Omit all pictures, then print the entries exactly.

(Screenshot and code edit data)
___
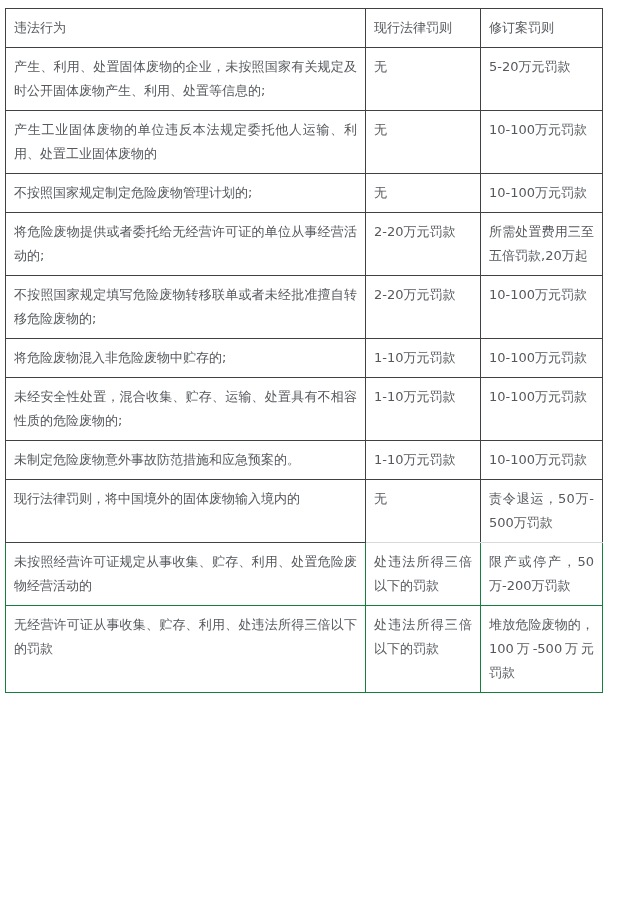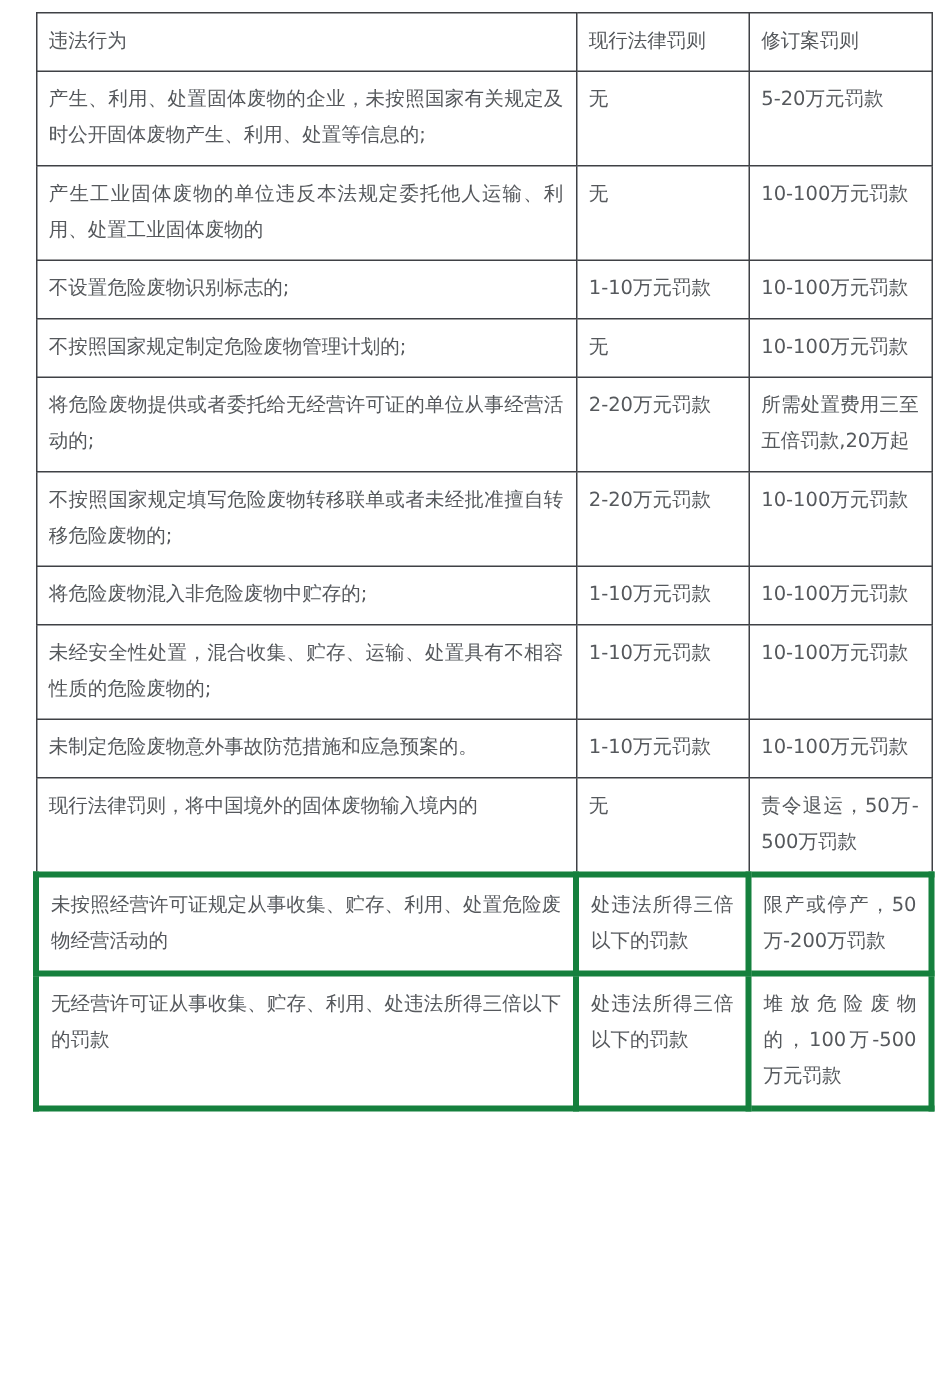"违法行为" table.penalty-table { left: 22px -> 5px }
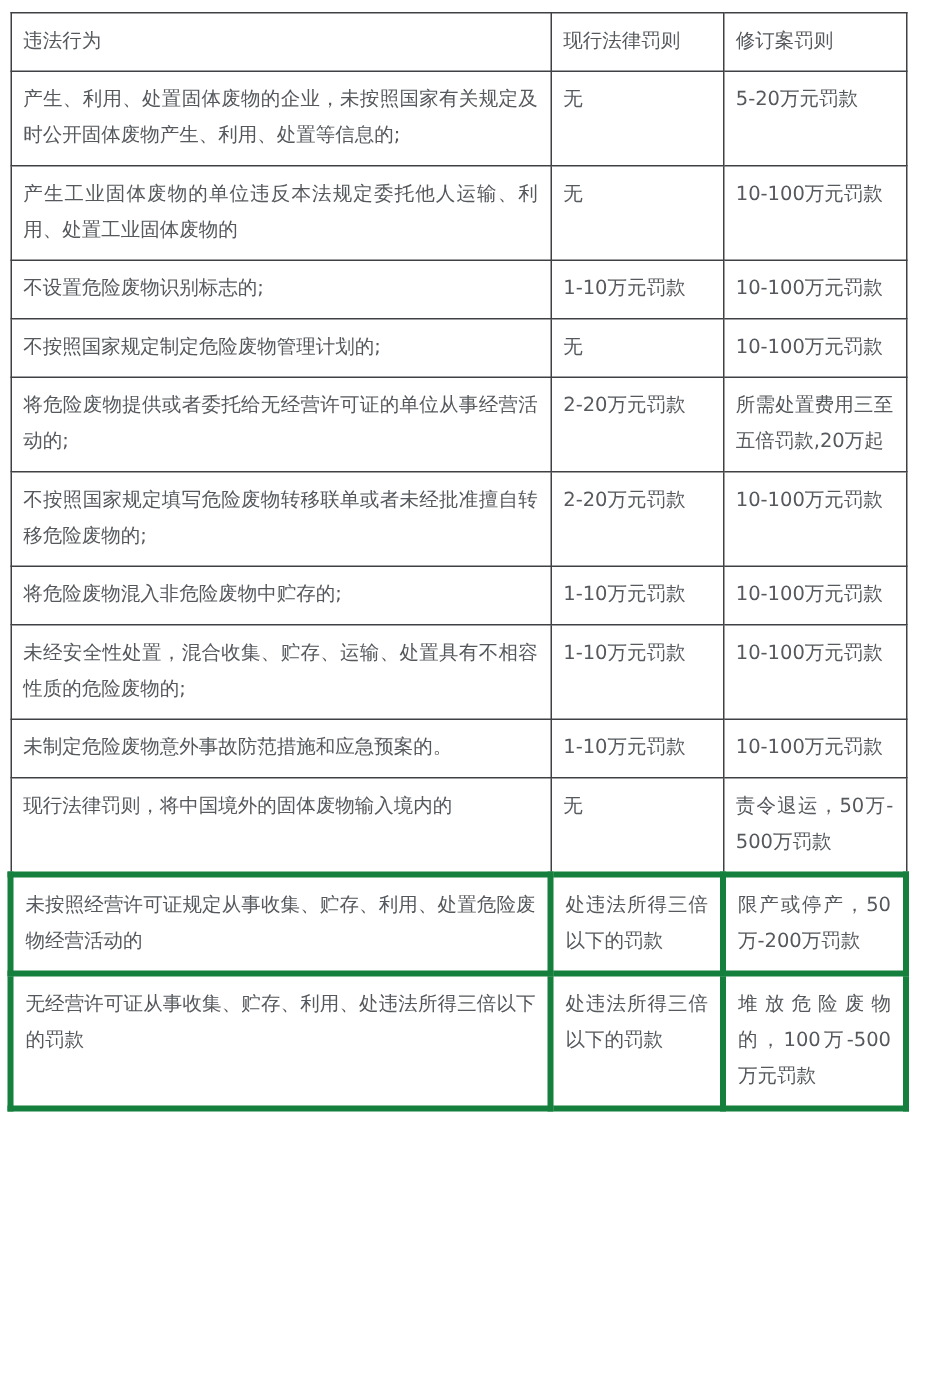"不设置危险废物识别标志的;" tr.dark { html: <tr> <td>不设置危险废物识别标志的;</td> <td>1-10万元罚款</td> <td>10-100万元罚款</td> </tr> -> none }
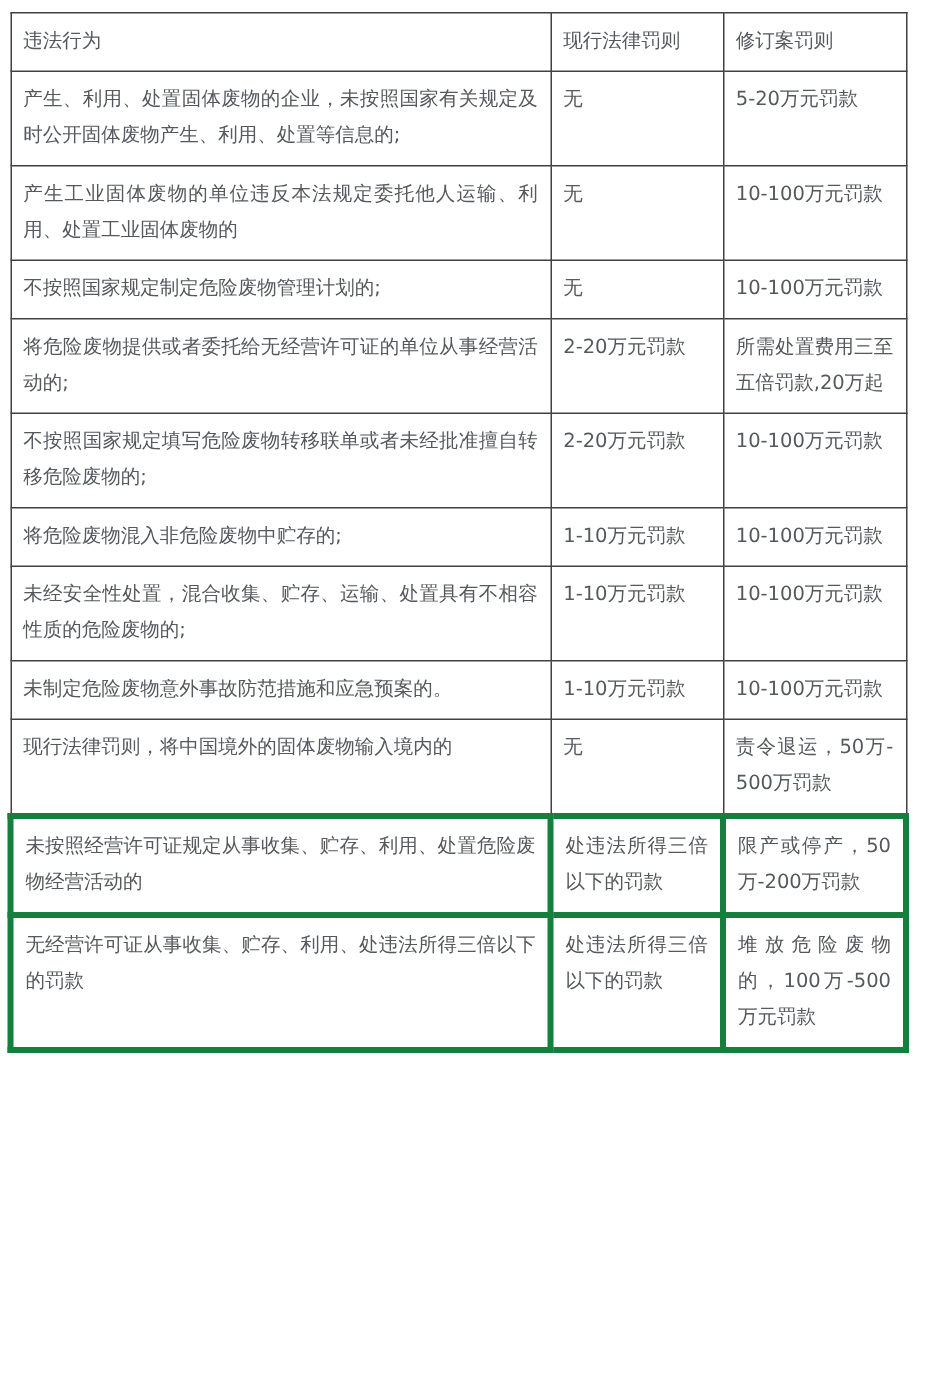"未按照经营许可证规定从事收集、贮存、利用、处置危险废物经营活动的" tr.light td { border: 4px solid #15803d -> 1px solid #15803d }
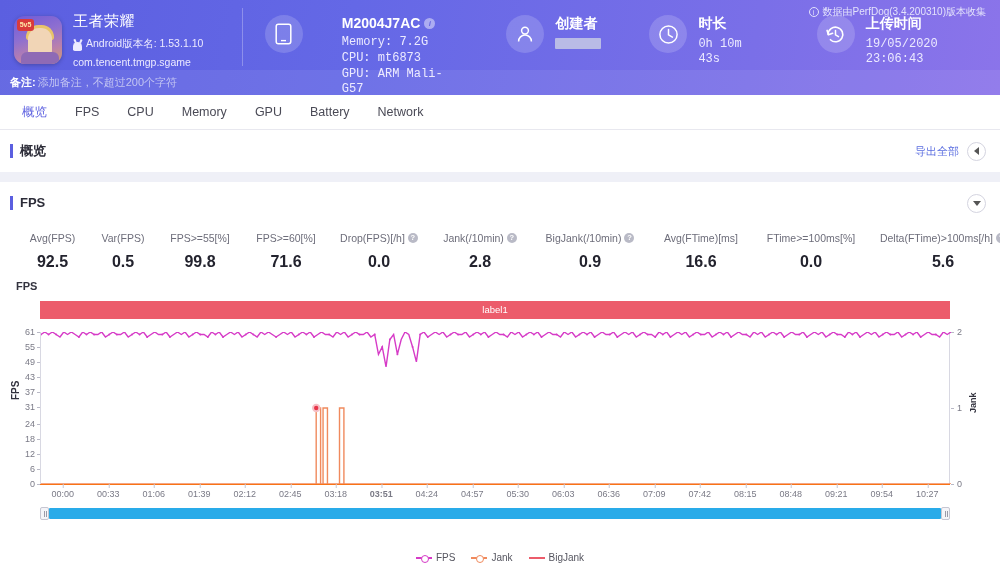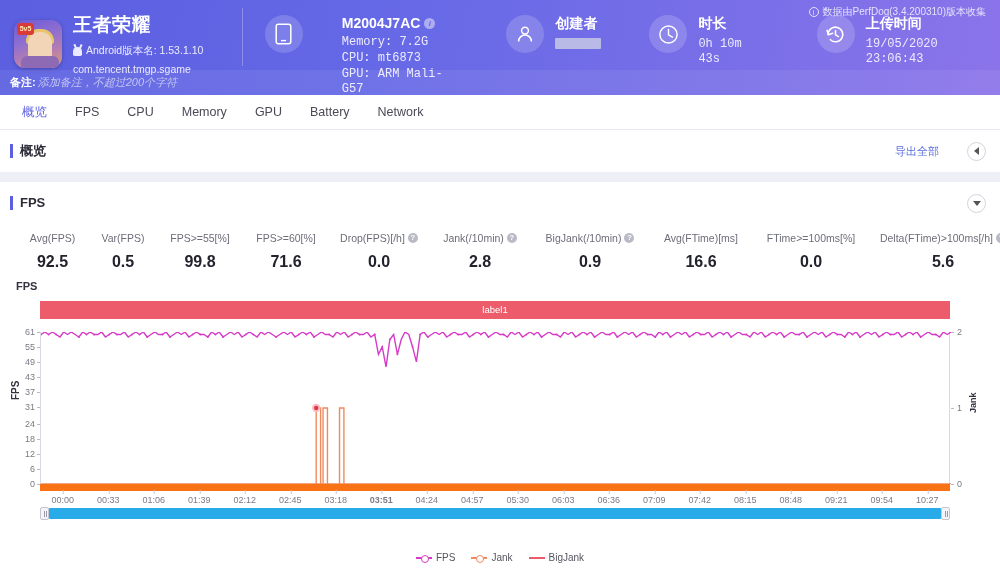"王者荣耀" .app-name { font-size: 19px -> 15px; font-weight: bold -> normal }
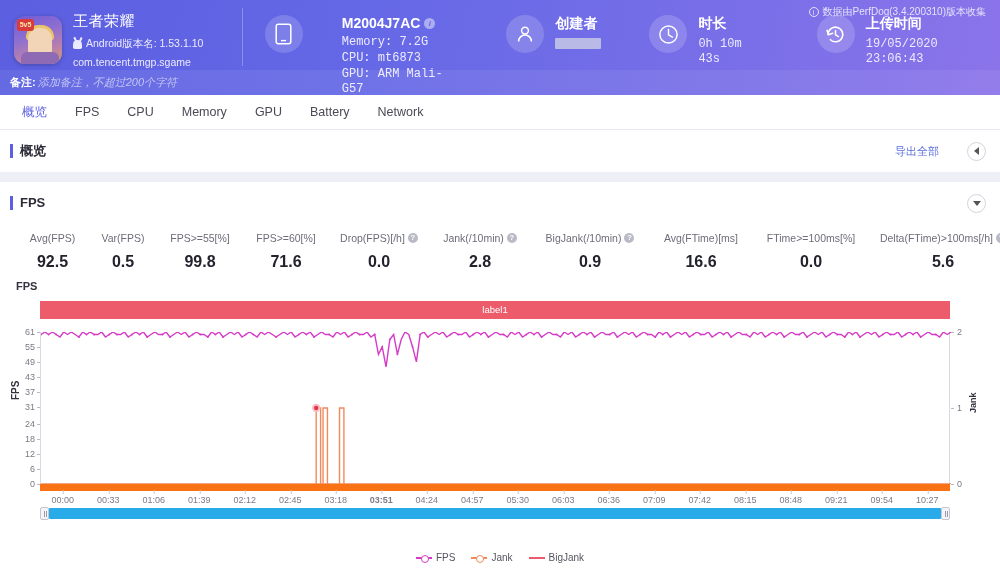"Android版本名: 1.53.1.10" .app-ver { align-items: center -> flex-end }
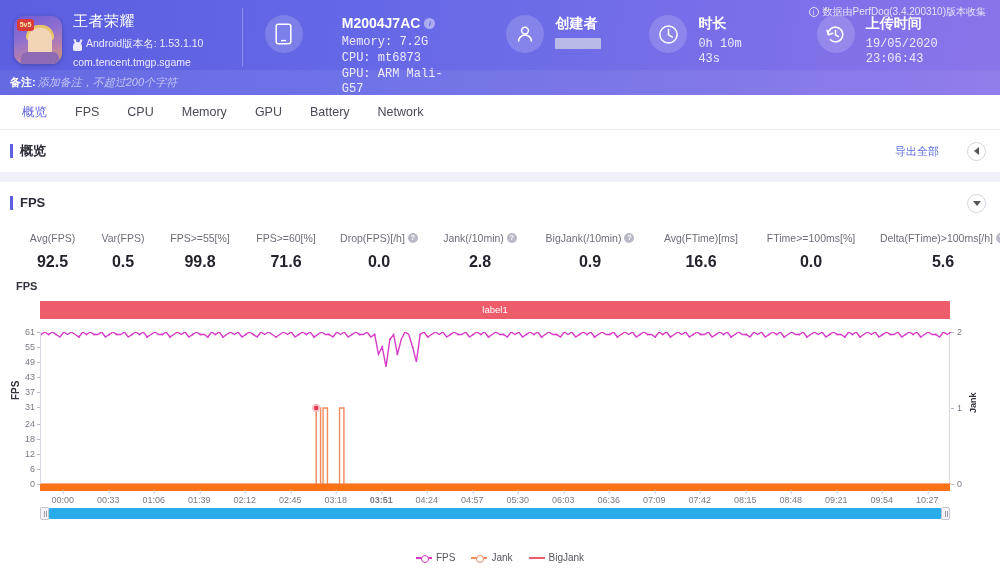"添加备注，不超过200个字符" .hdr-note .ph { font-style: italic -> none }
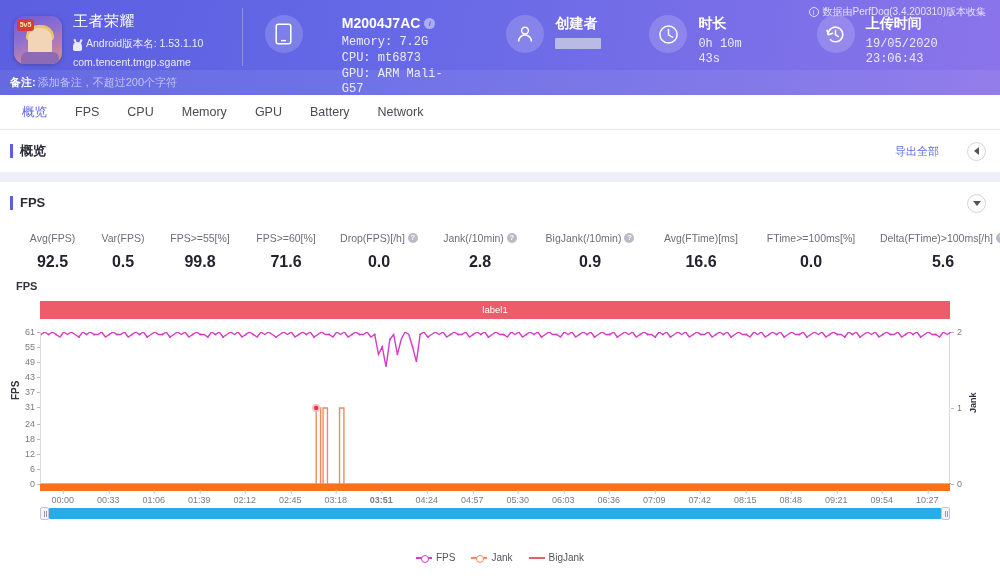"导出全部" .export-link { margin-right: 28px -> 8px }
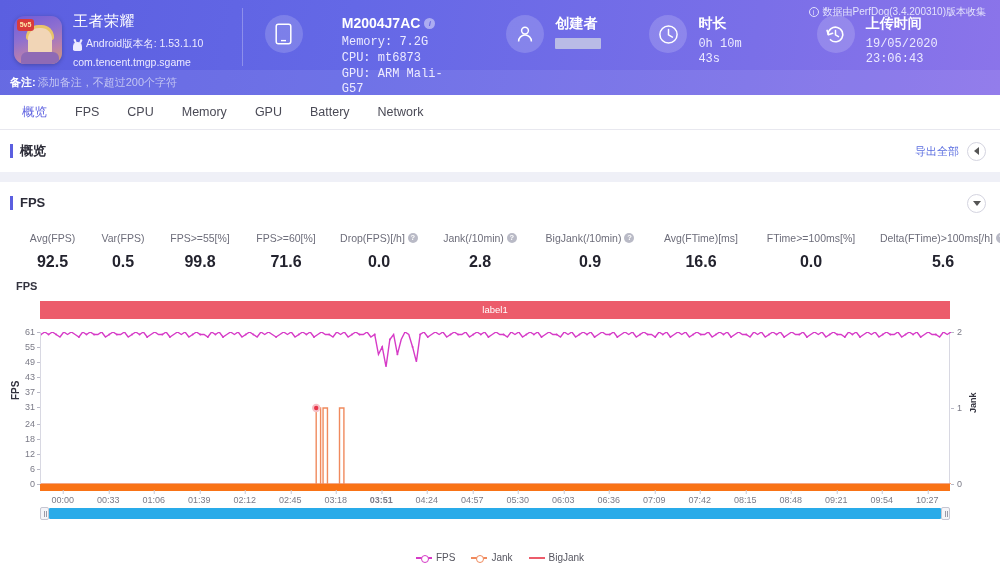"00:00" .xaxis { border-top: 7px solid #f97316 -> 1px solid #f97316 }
___
Solution »
"违法行为" table.penalty-table { left: 22px -> 5px }
"不设置危险废物识别标志的;" tr.dark { html: <tr> <td>不设置危险废物识别标志的;</td> <td>1-10万元罚款</td> <td>10-100万元罚款</td> </tr> -> none }
"未按照经营许可证规定从事收集、贮存、利用、处置危险废物经营活动的" tr.light td { border: 4px solid #15803d -> 1px solid #15803d }
"王者荣耀" .app-name { font-size: 19px -> 15px; font-weight: bold -> normal }
"Android版本名: 1.53.1.10" .app-ver { align-items: center -> flex-end }
"添加备注，不超过200个字符" .hdr-note .ph { font-style: italic -> none }
"导出全部" .export-link { margin-right: 28px -> 8px }
"00:00" .xaxis { border-top: 7px solid #f97316 -> 1px solid #f97316 }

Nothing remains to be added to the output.